We had him immediately taken into the hospital, and only preserved his life by extensive incisions into the diseased limb. He was delirious for some time, during which he continued to rave vague, unconnected passages from plays and poems; but at length he got so far convalescent as to be able to leave the hospital for a day-a liberty he urgently begged.

He did not return in the evening, but about four days after was brought back by his brother-strollers, raving with the disease denominated delirium tremens.
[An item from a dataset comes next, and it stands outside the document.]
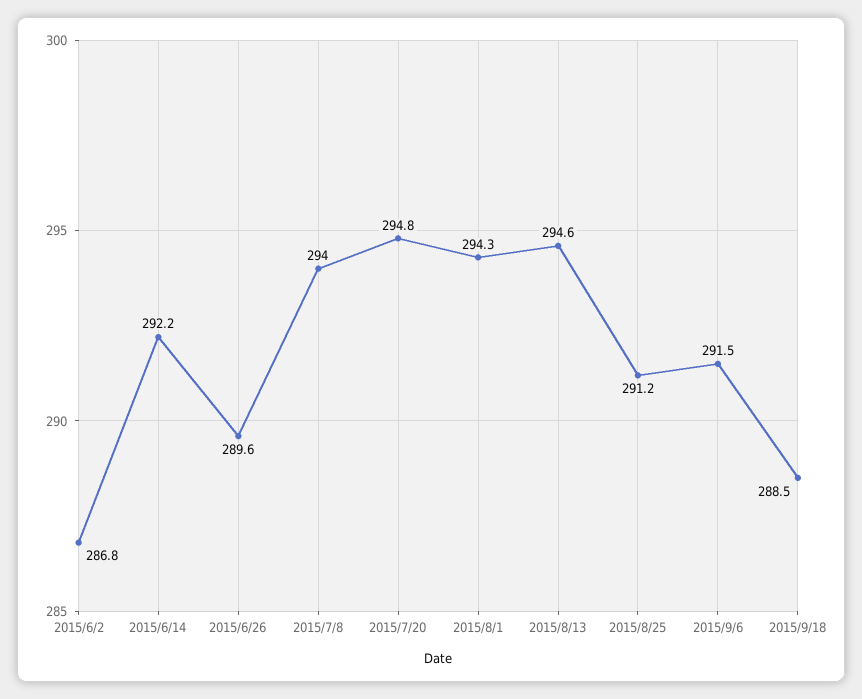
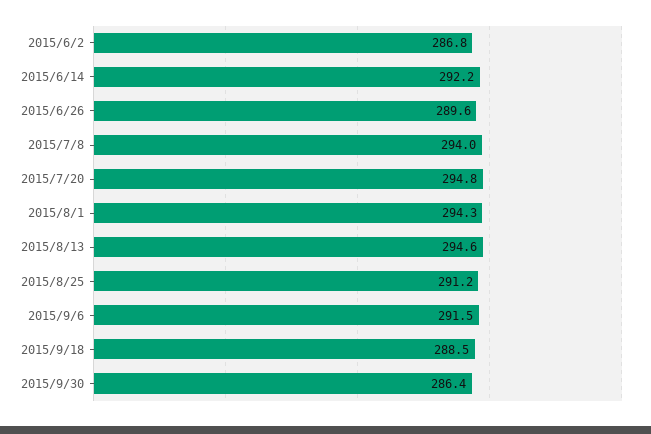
2015/9/30: none -> 286.4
After having been so long kept by the discipline of the hospital from liquor, his craving for the accustomed stimulus had become unendurable, and he had quenched it with one uninterrupted debauch, the result of which was the state he was now in.

The reader is not probably aware that the chief characteristics of this disease are spectral illusions and inability to sleep-the latter, the most important, seeing that as soon as sleep has been induced, the patient's life may in general be considered safe.

We therefore had him bestowed in a small ward that had been built behind one of the large ones into which it opened. This was known by the name of the Back-Ward, and at the time indicated, was untenanted-silent and solitary.

A strait-jacket was laced upon him, a fire kindled to warm the place, and after the administration of certain remedies, he was left, a nurse being appointed to sit by and watch him.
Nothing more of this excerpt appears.